## PROBLEM DESCRIPTION
Take every line from the entries below that includes the word "also" and copy it.

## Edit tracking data
·····

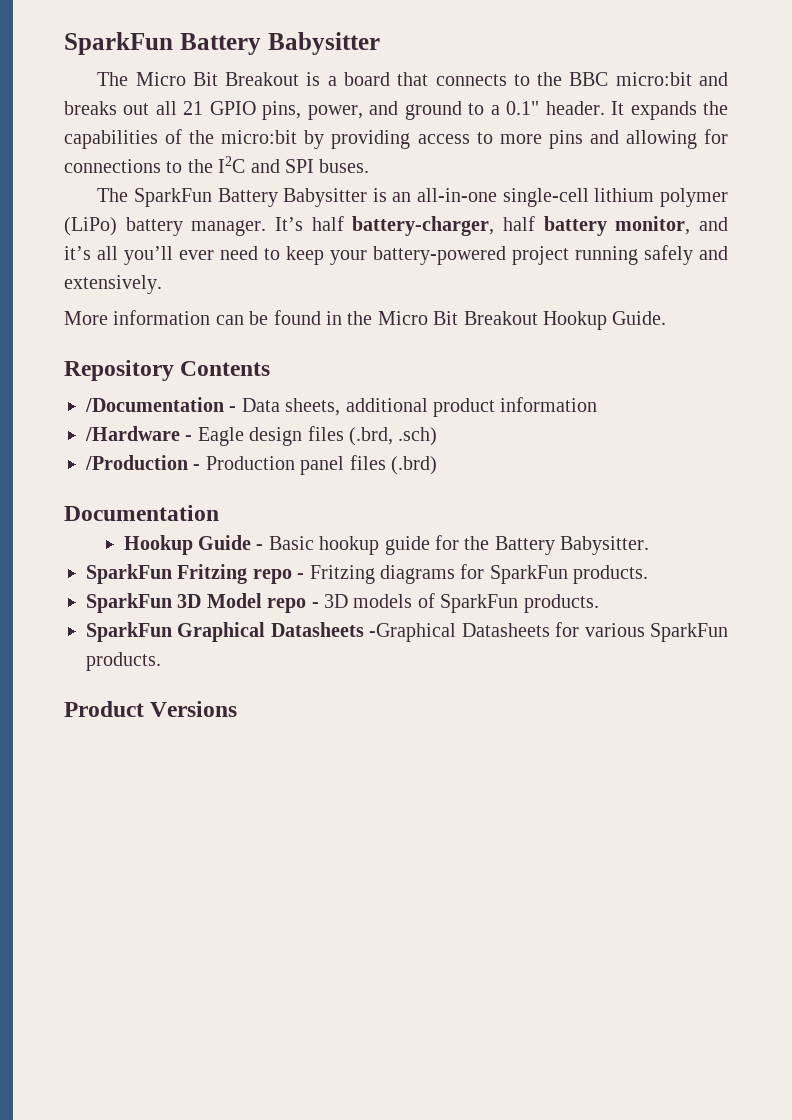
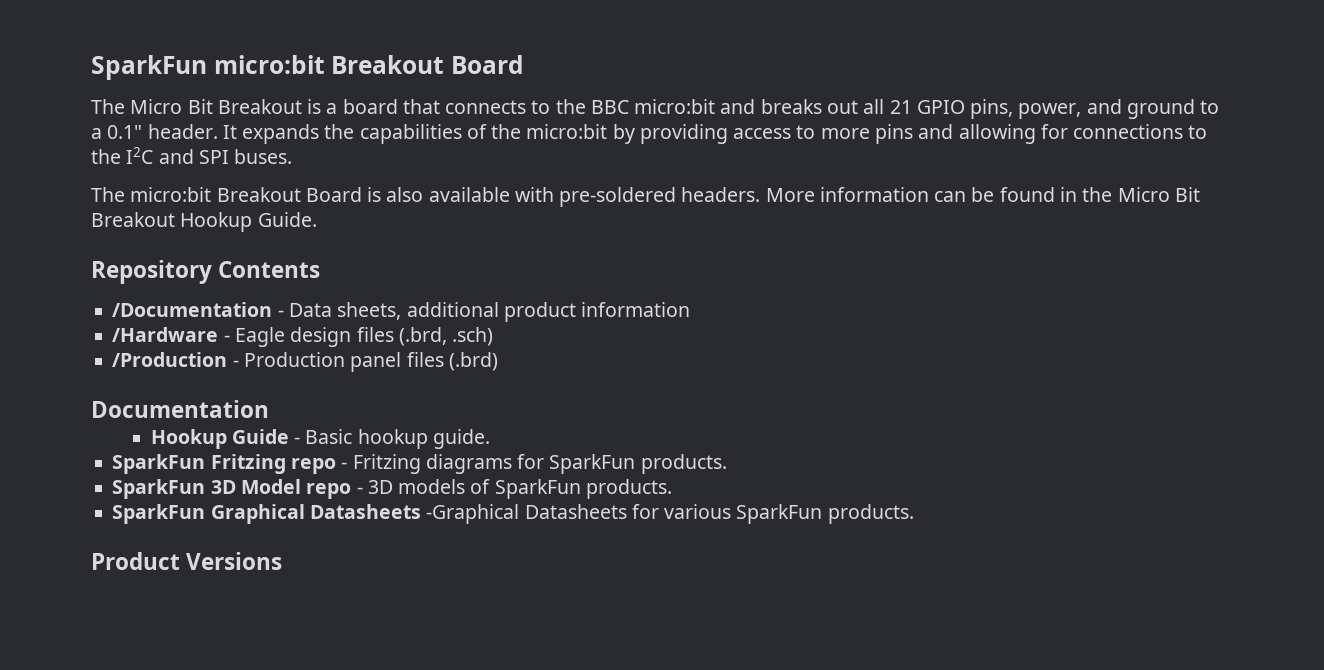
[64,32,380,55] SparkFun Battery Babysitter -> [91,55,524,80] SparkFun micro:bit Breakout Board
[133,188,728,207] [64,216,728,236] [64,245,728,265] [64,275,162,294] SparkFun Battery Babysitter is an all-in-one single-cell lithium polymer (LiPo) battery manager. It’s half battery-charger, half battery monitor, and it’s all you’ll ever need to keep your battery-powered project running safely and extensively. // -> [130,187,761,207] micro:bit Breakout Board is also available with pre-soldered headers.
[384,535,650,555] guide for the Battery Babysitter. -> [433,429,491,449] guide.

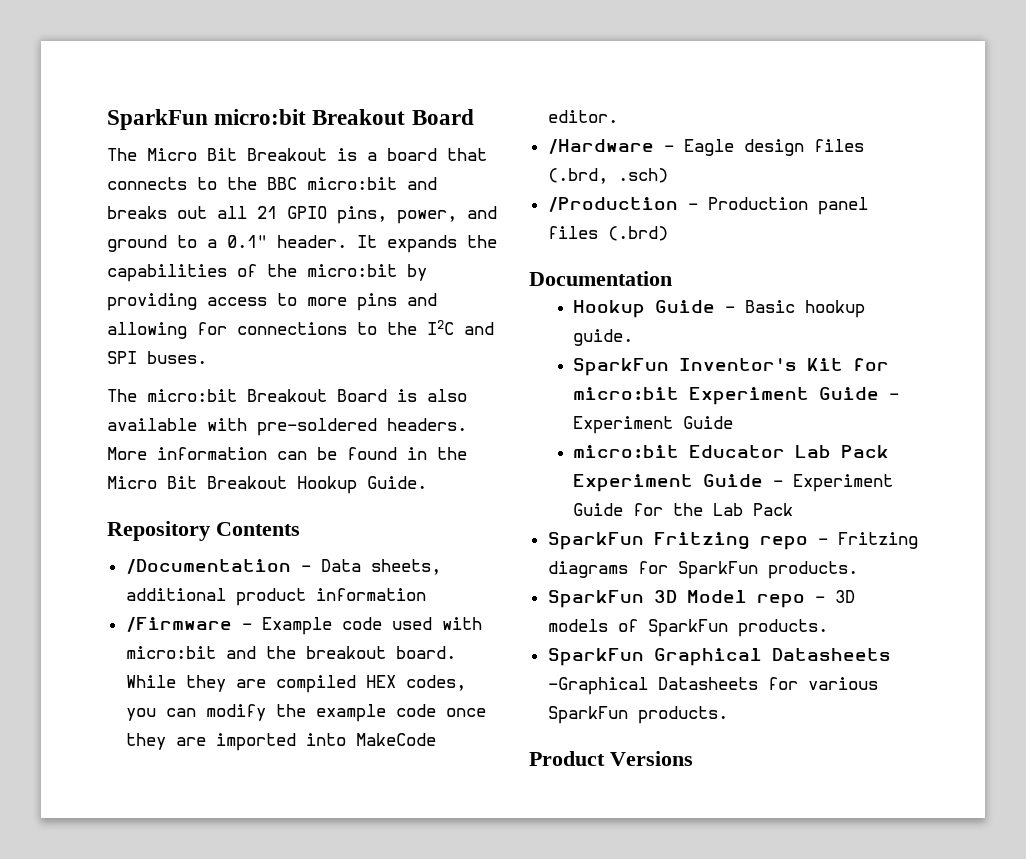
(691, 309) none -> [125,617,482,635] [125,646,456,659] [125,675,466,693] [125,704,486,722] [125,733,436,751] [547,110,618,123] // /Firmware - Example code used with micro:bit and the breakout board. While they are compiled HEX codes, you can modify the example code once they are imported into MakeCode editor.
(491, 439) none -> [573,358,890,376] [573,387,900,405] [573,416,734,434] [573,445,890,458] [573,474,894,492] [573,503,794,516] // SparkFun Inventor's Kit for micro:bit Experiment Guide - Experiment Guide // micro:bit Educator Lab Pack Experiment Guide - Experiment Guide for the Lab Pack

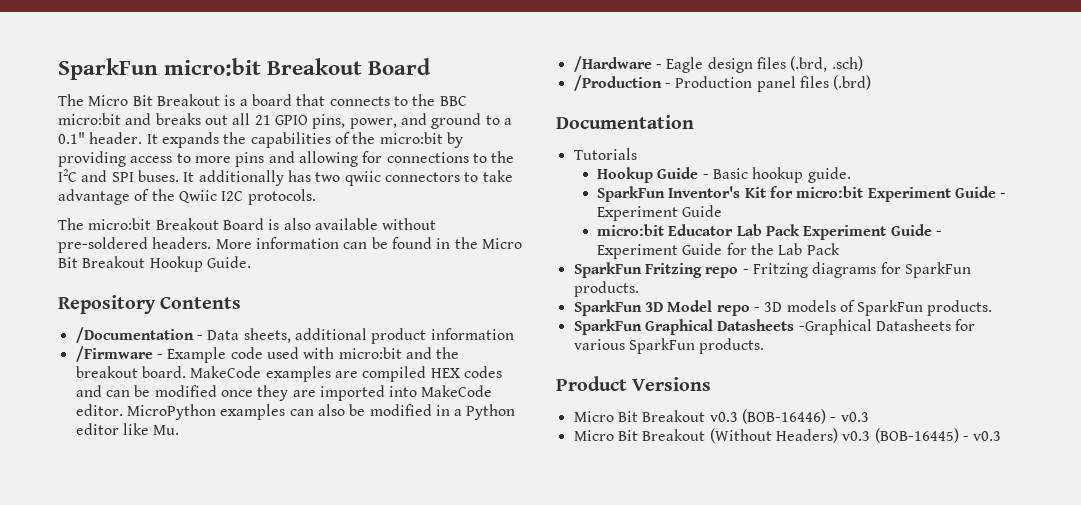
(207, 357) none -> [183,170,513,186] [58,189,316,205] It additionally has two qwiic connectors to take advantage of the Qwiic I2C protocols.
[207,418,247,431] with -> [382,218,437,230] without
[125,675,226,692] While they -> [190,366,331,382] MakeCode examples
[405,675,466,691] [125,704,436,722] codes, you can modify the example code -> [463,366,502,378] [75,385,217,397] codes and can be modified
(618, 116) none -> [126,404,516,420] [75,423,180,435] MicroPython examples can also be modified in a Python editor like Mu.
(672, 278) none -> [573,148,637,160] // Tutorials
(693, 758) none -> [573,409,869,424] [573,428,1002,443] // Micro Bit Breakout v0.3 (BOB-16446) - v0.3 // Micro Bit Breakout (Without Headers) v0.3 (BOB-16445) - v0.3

·····

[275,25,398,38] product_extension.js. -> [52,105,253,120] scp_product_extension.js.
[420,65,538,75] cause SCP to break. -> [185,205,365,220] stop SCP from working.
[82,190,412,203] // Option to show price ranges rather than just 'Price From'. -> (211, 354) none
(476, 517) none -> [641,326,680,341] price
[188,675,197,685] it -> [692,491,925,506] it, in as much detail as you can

·····

## OUTPUT FOR THIS TASK
[133,188,728,207] [64,216,728,236] [64,245,728,265] [64,275,162,294] SparkFun Battery Babysitter is an all-in-one single-cell lithium polymer (LiPo) battery manager. It’s half battery-charger, half battery monitor, and it’s all you’ll ever need to keep your battery-powered project running safely and extensively. // -> [130,187,761,207] micro:bit Breakout Board is also available with pre-soldered headers.
(618, 116) none -> [126,404,516,420] [75,423,180,435] MicroPython examples can also be modified in a Python editor like Mu.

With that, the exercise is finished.